Пришлось взобраться на два тома энциклопедии. Они вроде не разъезжались, но на всякий случай я схватилась рукой за полку в шкафу.
- Ну, что теперь видишь? - взволнованно допытывался Матеуш.
- То же самое - пустой шкаф. А что я должна увидеть? Скелет или нечто сверхъестественное?
- Не остри, отвечай, что видишь. Ведь должна же ты что-то там увидеть!
Прямо на уровне моих глаз я видела полку, покрытую клеенкой. Верхнюю полку шкафа, совершенно пустую.
- Вижу пустую полку, - доложила я. - Покрытую клеенкой. Может, это памятник старины? Я имею в виду клеенку. Довоенная, должно быть.
- Все правильно, - радовался внизу Матеуш. - И полка, и клеенка. А теперь присмотрись к ним внимательней.
Я выполнила приказ и только теперь заметила утолщение посередине полки. Вроде она посередине была немного толще.

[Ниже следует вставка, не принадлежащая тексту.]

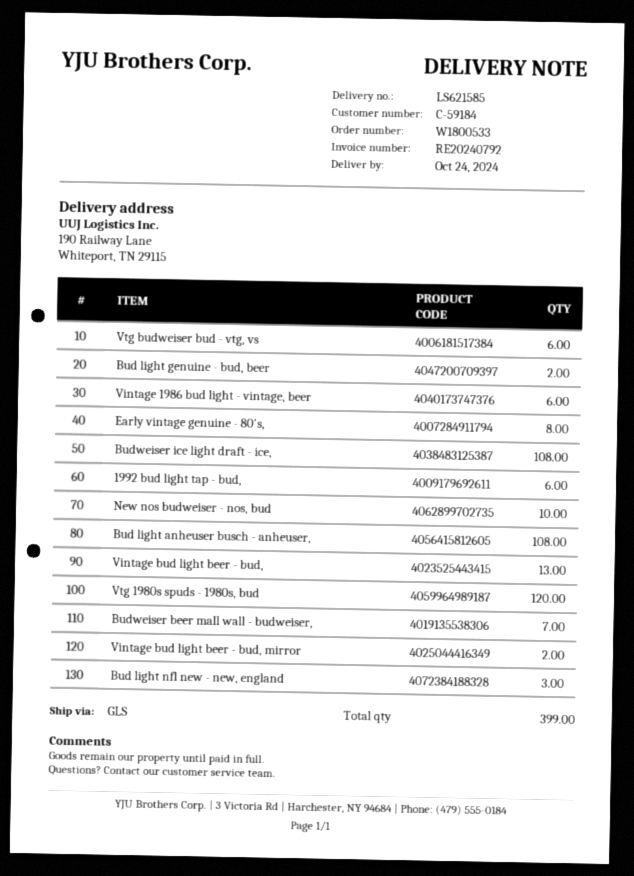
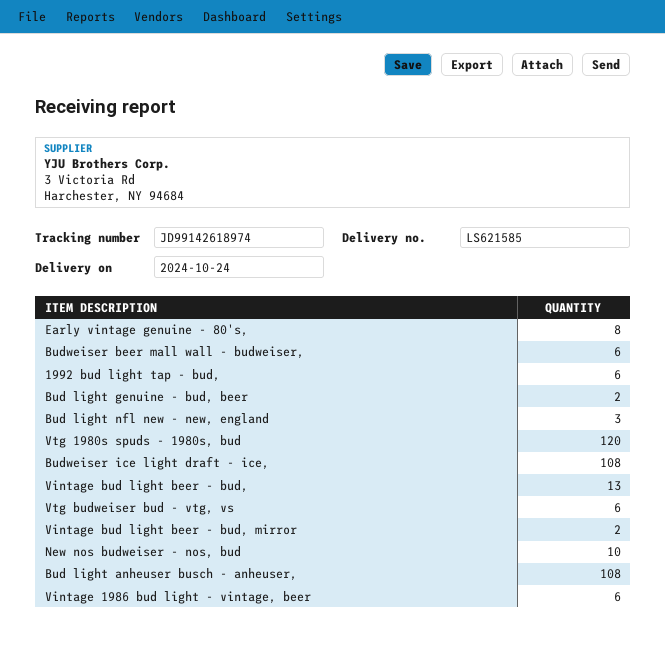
Budweiser beer mall wall - budweiser,: 7 -> 6

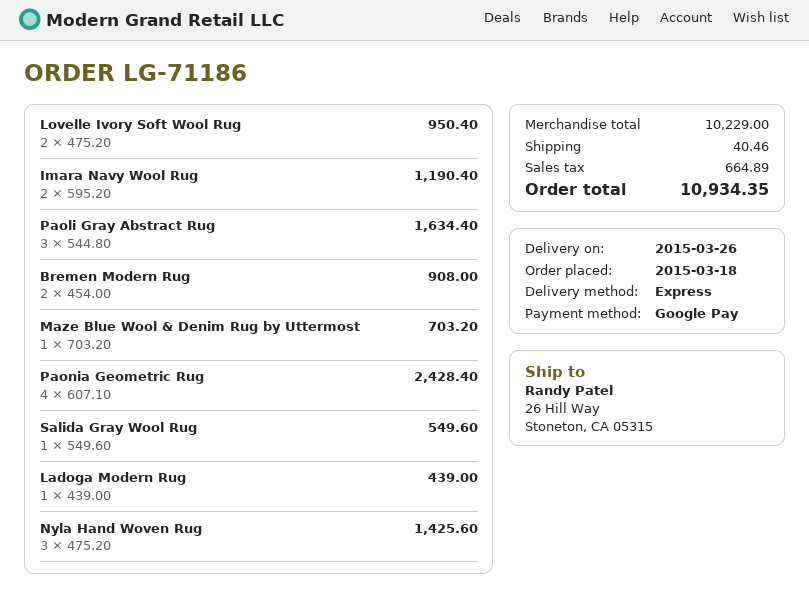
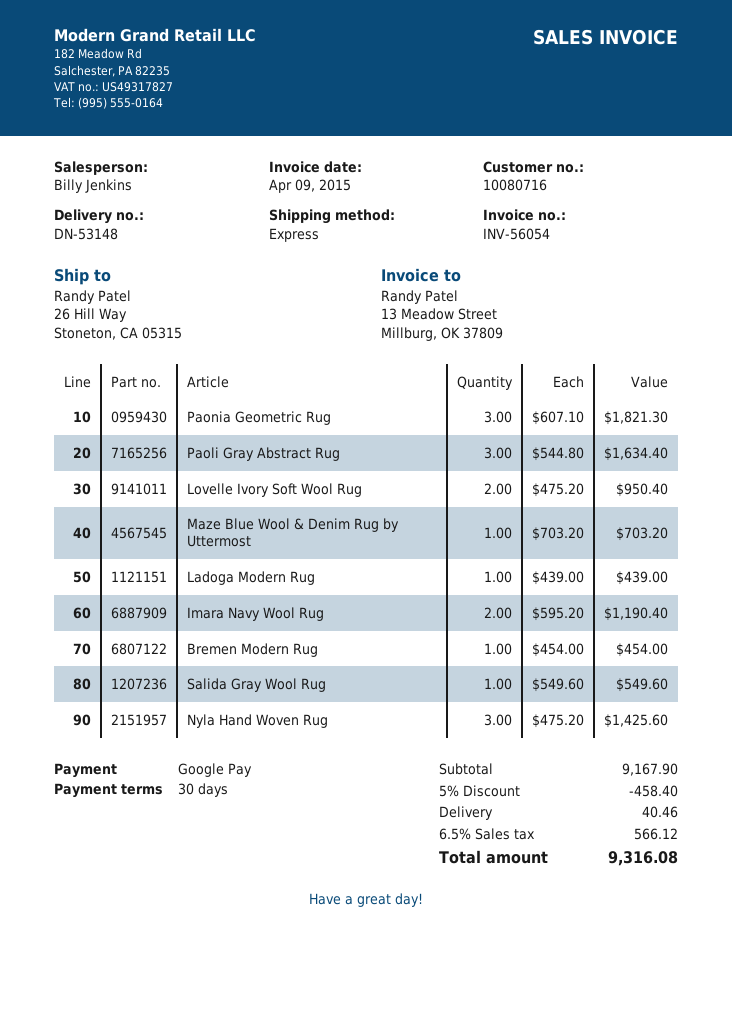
Bremen Modern Rug: 2 x 454.00 = 908.00 -> 1 x 454.00 = 454.00
Paonia Geometric Rug: 4 x 607.10 = 2428.40 -> 3 x 607.10 = 1821.30
subtotal: 10229.00 -> 9167.90
discount: none -> 5% = 458.40
tax: 664.89 -> 566.12
total: 10934.35 -> 9316.08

- Слушай, на полке что-то есть!
Матеуш не отозвался, но в его молчании чувствовался триумф. Недолго думая, я оторвала клеенку, приколотую кнопками, нащупала под ней какую-то доску и извлекла ее. Вроде обычная доска. Повернула ее другой стороной и остолбенела на своем стуле.
Долго так стояла я на двух томах энциклопедии, не в силах отвести взгляда от портрета цыганки в красном платке на голове. Матеуш молчал
рядом.
- Ты думаешь, она была там все это время? - спросила я, решившись наконец сойти со стула.
- Уверен. И мне очень интересно знать, кто же ее там спрятал.
- Не Гатя, факт. И вряд ли ее мать.
- Как же тебе удалось ее обнаружить?
- Исключительно из-за лени. Шкаф надо было опорожнить, не хотелось тащить из комнаты стремянку, а надо было убедиться, что на верхних полках ничего не осталось. Я подставил стул и, поскольку мои глаза оказались как раз на уровне верхней полки, заметил утолщение под клеенкой. А если бы я стоял на стремянке, глядел бы на полку сверху и ничего не заметил.
Я понимающе кивнула. Довоенная клеенка была слишком толстой, чтобы простым прощупыванием можно было под ней что-то обнаружить, ведь доска с "Цыганкой" была не толще полутора сантиметров.
Доску мы отнесли в кухню и положили на стол, над которым свешивалась яркая лампа.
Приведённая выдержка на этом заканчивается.